Within the records below, find each line that holds the string "font", then copy it.

• Provided material:
▬▬▬▬▬▬

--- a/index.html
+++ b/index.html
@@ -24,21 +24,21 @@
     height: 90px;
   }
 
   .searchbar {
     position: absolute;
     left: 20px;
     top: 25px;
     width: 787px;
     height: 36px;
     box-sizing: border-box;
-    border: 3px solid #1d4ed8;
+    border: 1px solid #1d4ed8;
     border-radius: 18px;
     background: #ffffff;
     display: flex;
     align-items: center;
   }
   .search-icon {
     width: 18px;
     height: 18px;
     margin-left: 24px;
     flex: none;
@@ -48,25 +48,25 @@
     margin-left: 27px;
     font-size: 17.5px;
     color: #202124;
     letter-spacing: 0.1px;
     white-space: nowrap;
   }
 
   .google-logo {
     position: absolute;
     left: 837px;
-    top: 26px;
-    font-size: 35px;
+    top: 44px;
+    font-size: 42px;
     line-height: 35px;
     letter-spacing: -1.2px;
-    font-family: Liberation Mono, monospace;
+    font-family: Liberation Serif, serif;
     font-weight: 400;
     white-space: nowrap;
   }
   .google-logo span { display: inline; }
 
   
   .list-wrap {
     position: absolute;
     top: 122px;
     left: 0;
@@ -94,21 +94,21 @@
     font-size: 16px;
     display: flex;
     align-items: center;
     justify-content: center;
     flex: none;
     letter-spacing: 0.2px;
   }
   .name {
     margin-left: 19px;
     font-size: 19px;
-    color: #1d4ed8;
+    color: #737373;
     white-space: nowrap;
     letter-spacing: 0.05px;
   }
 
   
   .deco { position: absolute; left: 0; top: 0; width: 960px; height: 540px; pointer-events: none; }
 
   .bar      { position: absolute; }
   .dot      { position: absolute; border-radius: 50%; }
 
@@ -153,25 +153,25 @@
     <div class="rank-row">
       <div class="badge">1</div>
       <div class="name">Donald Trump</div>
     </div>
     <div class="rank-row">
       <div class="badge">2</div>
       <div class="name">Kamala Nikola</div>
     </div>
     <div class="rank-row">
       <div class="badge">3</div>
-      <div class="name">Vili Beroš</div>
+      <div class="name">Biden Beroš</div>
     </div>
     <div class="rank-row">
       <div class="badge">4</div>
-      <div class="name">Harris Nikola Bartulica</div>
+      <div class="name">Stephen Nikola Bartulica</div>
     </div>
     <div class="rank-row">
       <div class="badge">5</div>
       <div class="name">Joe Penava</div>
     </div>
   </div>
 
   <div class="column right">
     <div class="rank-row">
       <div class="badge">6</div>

▬▬▬▬▬▬

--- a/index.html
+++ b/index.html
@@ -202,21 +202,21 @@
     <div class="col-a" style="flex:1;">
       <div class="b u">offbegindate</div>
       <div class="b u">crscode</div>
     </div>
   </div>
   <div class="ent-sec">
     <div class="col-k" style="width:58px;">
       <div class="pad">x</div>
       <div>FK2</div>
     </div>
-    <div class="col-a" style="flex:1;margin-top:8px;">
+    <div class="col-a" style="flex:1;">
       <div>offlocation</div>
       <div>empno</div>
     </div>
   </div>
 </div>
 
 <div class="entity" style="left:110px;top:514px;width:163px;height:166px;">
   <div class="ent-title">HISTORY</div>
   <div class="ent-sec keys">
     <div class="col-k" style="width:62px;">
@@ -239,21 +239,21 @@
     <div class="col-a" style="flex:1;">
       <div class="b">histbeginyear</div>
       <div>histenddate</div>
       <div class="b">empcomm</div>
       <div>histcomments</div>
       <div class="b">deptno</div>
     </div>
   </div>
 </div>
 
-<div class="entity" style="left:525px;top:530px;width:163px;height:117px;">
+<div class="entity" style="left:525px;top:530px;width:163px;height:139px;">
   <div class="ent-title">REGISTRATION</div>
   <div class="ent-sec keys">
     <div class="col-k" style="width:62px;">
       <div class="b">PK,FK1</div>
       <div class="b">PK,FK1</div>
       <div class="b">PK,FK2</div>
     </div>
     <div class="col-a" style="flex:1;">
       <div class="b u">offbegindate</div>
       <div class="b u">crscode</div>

▬▬▬▬▬▬

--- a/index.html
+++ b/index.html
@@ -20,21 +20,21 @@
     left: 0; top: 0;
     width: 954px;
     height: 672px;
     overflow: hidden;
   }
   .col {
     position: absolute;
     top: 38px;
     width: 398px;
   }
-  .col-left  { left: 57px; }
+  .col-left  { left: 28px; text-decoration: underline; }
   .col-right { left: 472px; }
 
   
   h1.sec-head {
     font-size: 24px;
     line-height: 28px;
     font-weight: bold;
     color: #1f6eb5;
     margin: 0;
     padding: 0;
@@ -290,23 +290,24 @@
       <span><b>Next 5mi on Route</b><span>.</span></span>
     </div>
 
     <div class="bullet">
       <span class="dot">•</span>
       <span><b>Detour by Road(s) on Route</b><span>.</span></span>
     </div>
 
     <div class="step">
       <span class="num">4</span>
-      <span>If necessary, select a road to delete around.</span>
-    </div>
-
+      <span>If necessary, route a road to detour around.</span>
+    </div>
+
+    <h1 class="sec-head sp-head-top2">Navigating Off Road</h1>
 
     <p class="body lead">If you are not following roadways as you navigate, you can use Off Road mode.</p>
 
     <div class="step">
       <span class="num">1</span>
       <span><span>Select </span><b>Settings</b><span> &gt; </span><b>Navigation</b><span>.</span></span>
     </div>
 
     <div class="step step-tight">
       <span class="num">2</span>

▬▬▬▬▬▬

• Answer to this problem:
     font-size: 17.5px;
-    font-size: 35px;
+    font-size: 42px;
-    font-family: Liberation Mono, monospace;
+    font-family: Liberation Serif, serif;
     font-weight: 400;
     font-size: 16px;
     font-size: 19px;
     font-size: 24px;
     font-weight: bold;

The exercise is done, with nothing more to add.